Human workplaces are successful because they integrate wellbeing into the design of work at every level of the organisation so that it becomes indistinguishable from work itself.
For any leader looking to invest in workplace wellbeing, the message from your employees and the experts is the same: invest in your culture.
The three most effective things leaders can do to integrate wellbeing into their culture
1) Calendars
Create some space in people’s diaries so they can actually be well and maybe attend the odd well-meaning mental health webinar on an awareness day. This will enable greater productivity through deep work and increase wellbeing levels among staff.
Recommended reading:
Quick wins:
- Initiate meeting-free days
- Automatically set meetings to finish at 25 or 45 mins in your calendar
- Complete a calendar audit – be ruthless and decline 50% of meetings in your calendar. Ask your people: does this need to be an email/meeting/informal chat? Encourage employees to run this audit too.

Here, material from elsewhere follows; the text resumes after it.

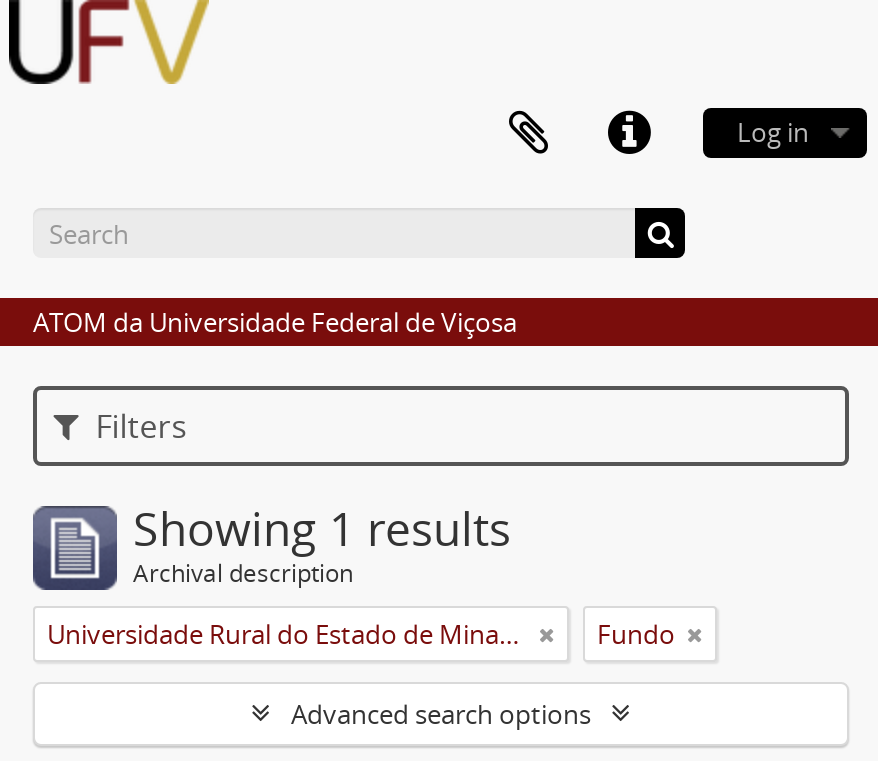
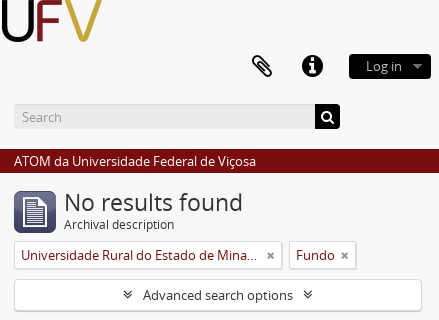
[87,404,511,560] Filters | Showing 1 results -> [64,187,243,218] No results found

As Bruce Daisley said in his brilliant work, Presence, “fixing workplace culture starts with your calendar not your office.”
2) Community
Intentionally create moments of connection between staff during the work day to improve belonging and performance.
Recommended listening:
East Sleep Work Repeat podcast episode: ‘Call centre workers whose breaks overlapped formed a social unit where they could vent and connect with each other resulting in 23% increase in productivity and 19% reduction in their stress levels’
Quick wins:
- WFH workplaces – introduce work-free meetings over coffee and cake
- In office environments – create a magic lunch hour – a protected time when employees can get together and break bread
- In office – create quiet spaces where employees can rest and recharge their social batteries so they can take advantage of other moments of connection
3) Lead loudly
When leaders role model a positive work culture by setting healthy boundaries it boosts performance and employee wellbeing because people feel psychologically safe to do the same.
Quick wins:
- Include in your email signature that you don’t expect replies to emails outside of working hours
- Send emails only during working hours (in Outlook use the delay delivery feature where possible)
- Leave your working day on time very loudly to help others do the same
Infuse your workplace with empathy
One example of a forward-thinking organisation adopting these effective wellbeing interventions is VaynerX. This company is on a mission to create a human-centred organisation by infusing it with empathy; its leaders are role models in doing business with heart, where culture and people’s wellbeing are prioritised.
As their brilliant Chief Heart Officer, Claude Silver said: “Corporate culture has lost a lot of its humanity. It’s time we put the heart back into the workplace.” For any leader looking to invest in workplace wellbeing, the message from your employees and the experts is the same: invest in your culture.
At the very least it will clean up the stench of dead fish, vomit and the giant elephant in the room.